A life-long naturalist, Bruce grew up in Ottawa, involved in the National Museum of Canada and in Scouting. His graphic and photographic images have been published since 1959 when he was a student member of an archaeological expedition to the Yukon Territory.
Bruce is CEO and Moderator of FASlink Fetal Alcohol Disorders Society (faslink.org). He has founded and operated his own businesses since 1972, (new technologies, manufacturing, imaging, and software), set precedents in family law and courtroom procedure, developed software for business, medical, investigative, and law offices, and led the Great FASD Horseback Ride and Trek across Canada.
For his pioneering work in Fetal Alcohol Spectrum Disorders he has received awards and been recognized by St. Michael's Hospital (Toronto), First Nations (Eagle Feathers) and with the Métis Honour Sash. He is a social activist, involved in both community and national issues.
Bruce is a member of the Artists Co-op By the River, Canadian Association for Photographic Art, The Sarnia Photographic Club, Lawrence House Centre for the Arts, and the Sarnia Computer Users Group. He on the Board of Directors of the International Symphony Orchestra, and Community Concerns for the Medically Fragile.
His work can be seen and purchased by appointment at his gallery at 2448 Hamilton Road, Bright's Grove, ON. Contact the artist by email at LBruceRitchie@gmail.com or phone 519-331-6408 or through acbr.com for an appointment or to discuss a project or image.
Original Mixed Media Paintings are available directly from the artist.
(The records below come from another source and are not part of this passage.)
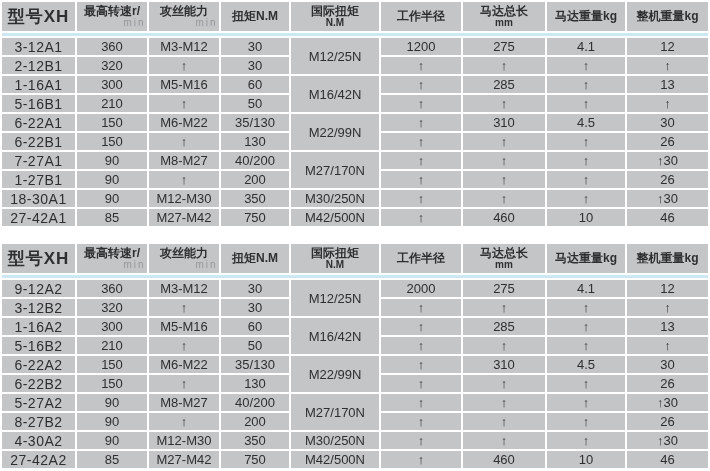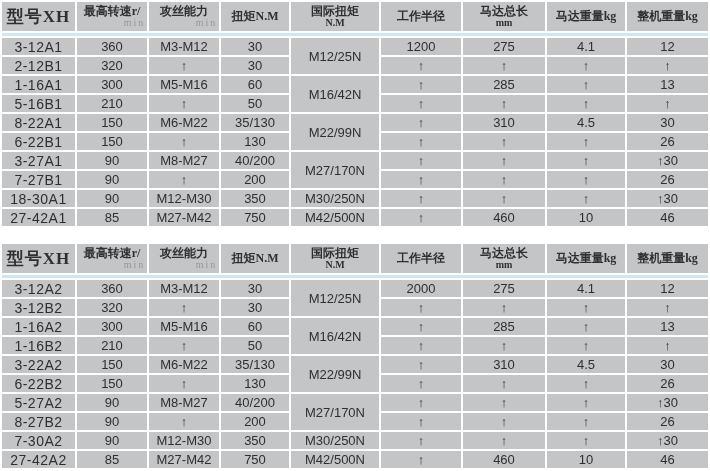--- a/index.html
+++ b/index.html
@@ -23,7 +23,7 @@
     overflow:hidden;
     white-space:nowrap;
   }
-  th{height:29px;font-weight:bold;font-family:Liberation Serif, serif;}
+  th{height:29px;font-weight:bold;}
   td{height:17px;font-size:13px;}
   .h1{font-size:12px;font-weight:bold;line-height:13px;}
   th.model-col .h1{font-size:17px;letter-spacing:1px;}

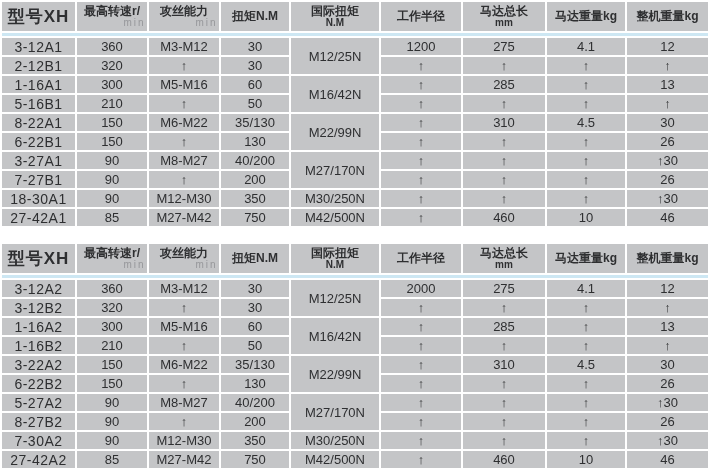--- a/index.html
+++ b/index.html
@@ -131,7 +131,7 @@
           <td>↑</td>
         </tr>
         <tr>
-          <td class="model-col">8-22A1</td>
+          <td class="model-col">6-22A1</td>
           <td>150</td>
           <td>M6-M22</td>
           <td>35/130</td>

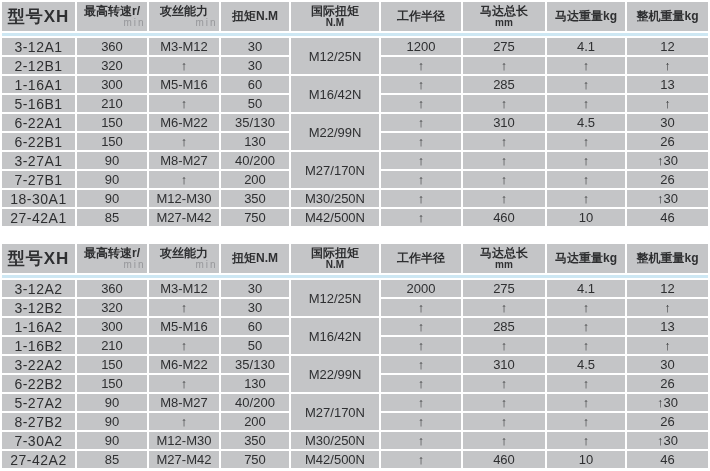--- a/index.html
+++ b/index.html
@@ -152,7 +152,7 @@
           <td>26</td>
         </tr>
         <tr>
-          <td class="model-col">3-27A1</td>
+          <td class="model-col">7-27A1</td>
           <td>90</td>
           <td>M8-M27</td>
           <td>40/200</td>

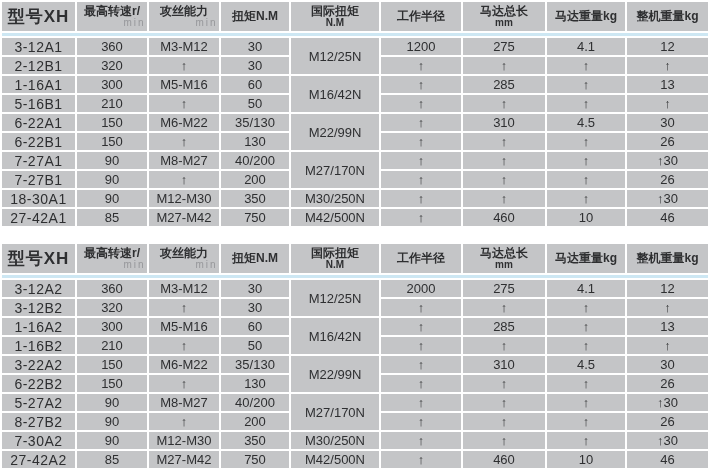--- a/index.html
+++ b/index.html
@@ -163,7 +163,7 @@
           <td>↑30</td>
         </tr>
         <tr>
-          <td class="model-col">7-27B1</td>
+          <td class="model-col">1-27B1</td>
           <td>90</td>
           <td>↑</td>
           <td>200</td>

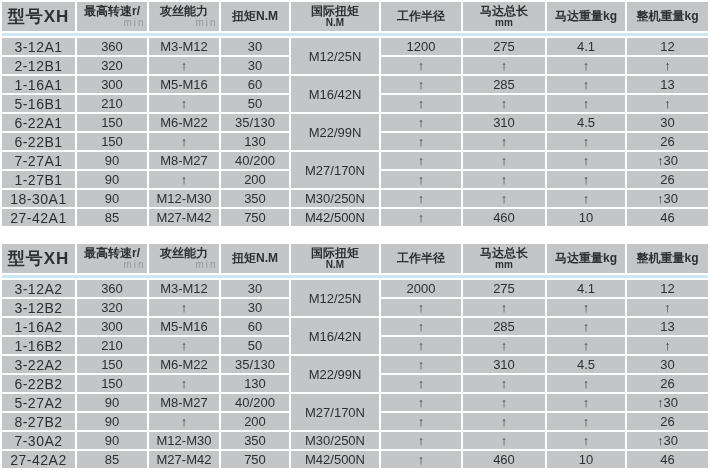--- a/index.html
+++ b/index.html
@@ -249,7 +249,7 @@
       </thead>
       <tbody>
         <tr>
-          <td class="model-col">3-12A2</td>
+          <td class="model-col">9-12A2</td>
           <td>360</td>
           <td>M3-M12</td>
           <td>30</td>

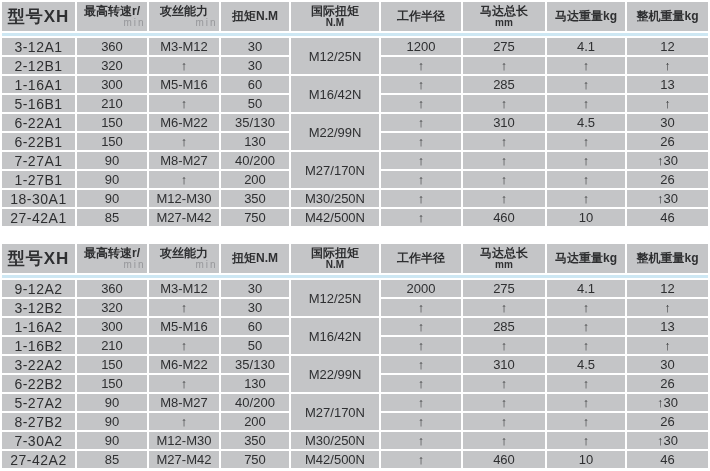--- a/index.html
+++ b/index.html
@@ -281,7 +281,7 @@
           <td>13</td>
         </tr>
         <tr>
-          <td class="model-col">1-16B2</td>
+          <td class="model-col">5-16B2</td>
           <td>210</td>
           <td>↑</td>
           <td>50</td>

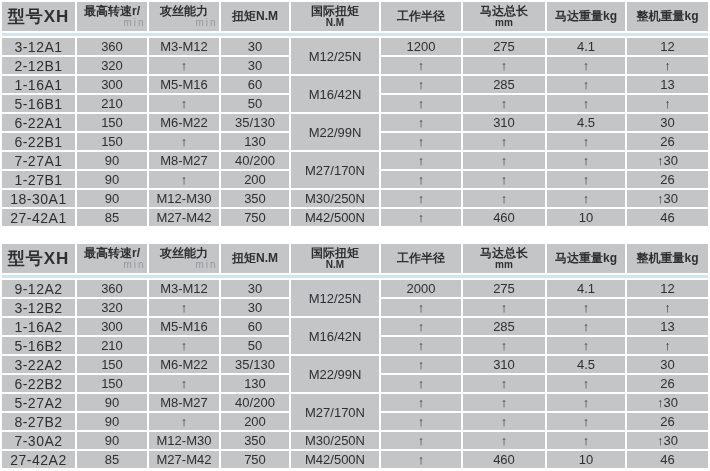--- a/index.html
+++ b/index.html
@@ -291,7 +291,7 @@
           <td>↑</td>
         </tr>
         <tr>
-          <td class="model-col">3-22A2</td>
+          <td class="model-col">6-22A2</td>
           <td>150</td>
           <td>M6-M22</td>
           <td>35/130</td>

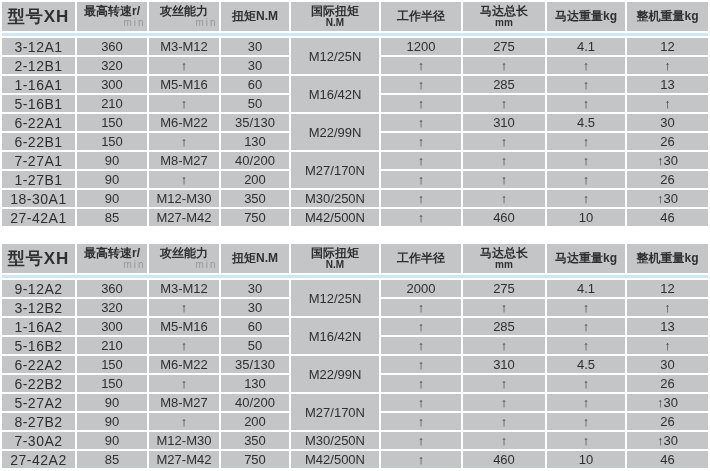--- a/index.html
+++ b/index.html
@@ -333,7 +333,7 @@
           <td>26</td>
         </tr>
         <tr>
-          <td class="model-col">7-30A2</td>
+          <td class="model-col">4-30A2</td>
           <td>90</td>
           <td>M12-M30</td>
           <td>350</td>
Prints are available online here.
These mixed media paintings combine photography, computer imaging, and acrylic painting/sculpting on canvas. To change from 2 to 3 dimensions, the base image is hand painted using acrylics of various densities, colours and opacities. Detailed attention is paid to texture, using brushes and pallet knife to provide depth and the Fresnel effect. The acrylic becomes a bas relief sculpture.